-- Task to carry out --
Reproduce the records below exactly, leaving their images out.

-- Records to process --
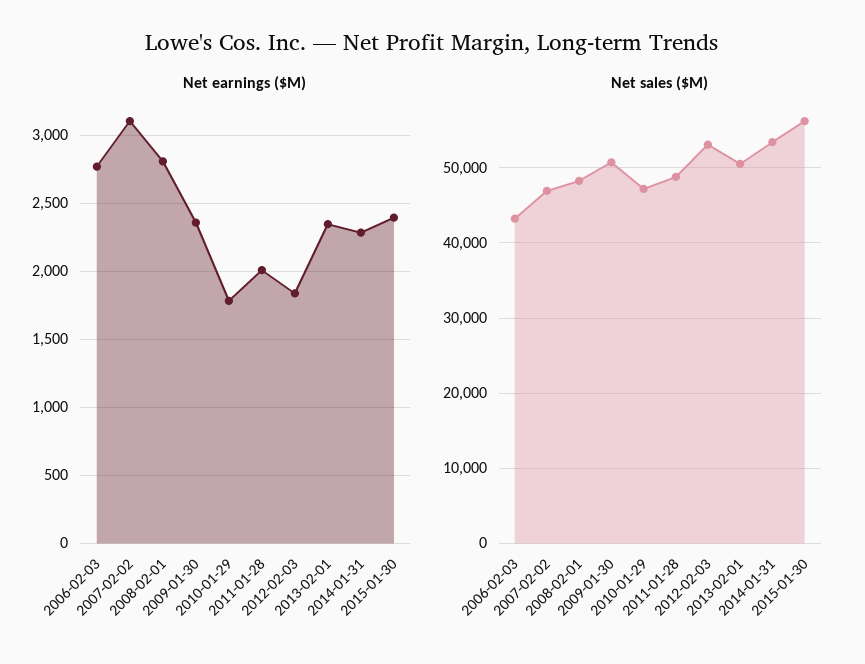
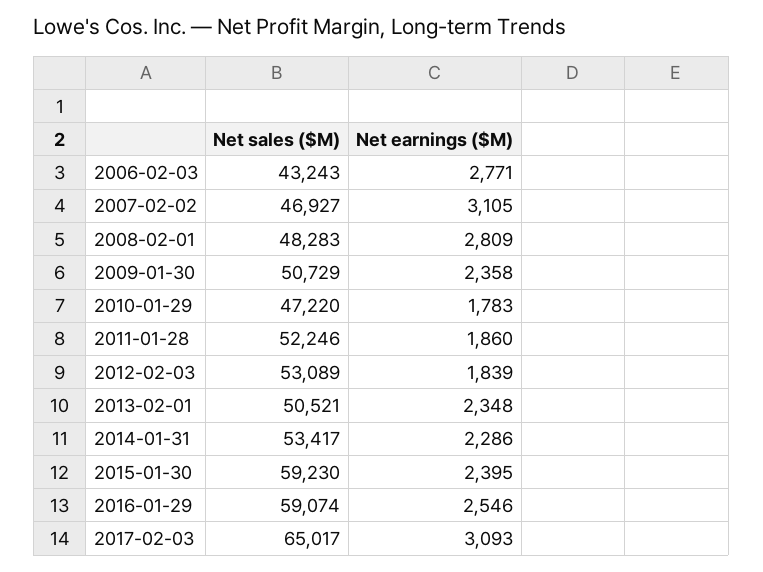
Net earnings ($M), 2011-01-28: 2000 -> 1860
Net sales ($M), 2011-01-28: 49000 -> 52246
Net sales ($M), 2015-01-30: 56000 -> 59230
Net sales ($M), 2016-01-29: none -> 59074
Net earnings ($M), 2016-01-29: none -> 2546
Net sales ($M), 2017-02-03: none -> 65017
Net earnings ($M), 2017-02-03: none -> 3093

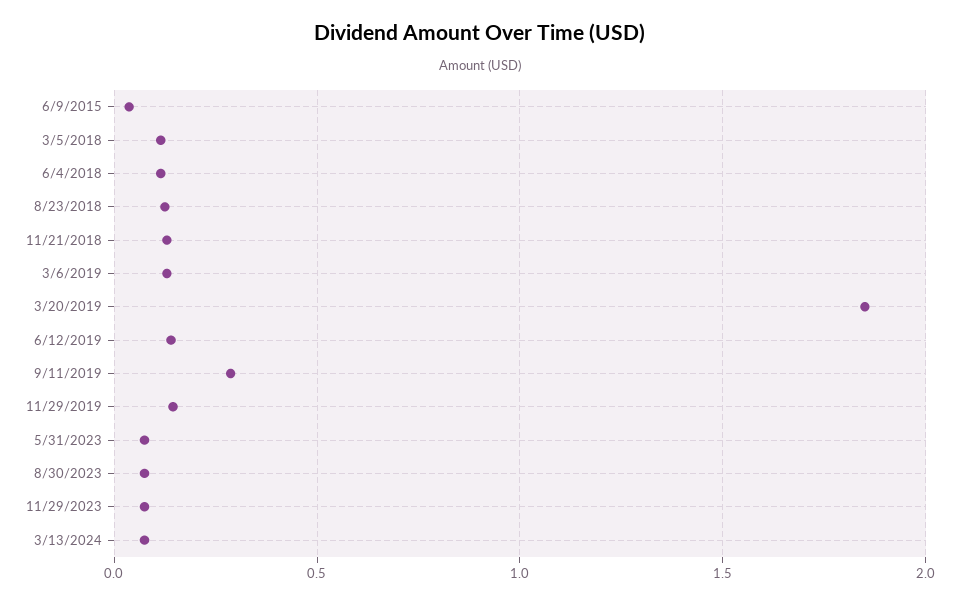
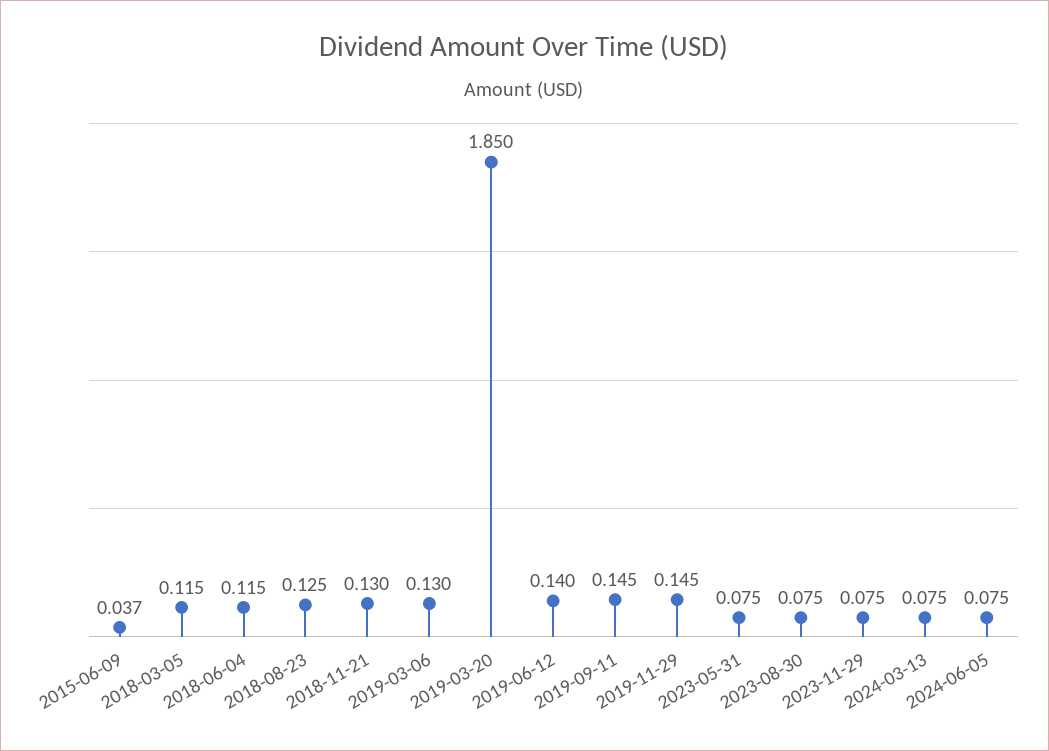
9/11/2019: 0.3 -> 0.145
2024-06-05: none -> 0.075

-- Exercise response --
Net earnings ($M), 2011-01-28: 2000 -> 1860
Net sales ($M), 2011-01-28: 49000 -> 52246
Net sales ($M), 2015-01-30: 56000 -> 59230
Net sales ($M), 2016-01-29: none -> 59074
Net earnings ($M), 2016-01-29: none -> 2546
Net sales ($M), 2017-02-03: none -> 65017
Net earnings ($M), 2017-02-03: none -> 3093

9/11/2019: 0.3 -> 0.145
2024-06-05: none -> 0.075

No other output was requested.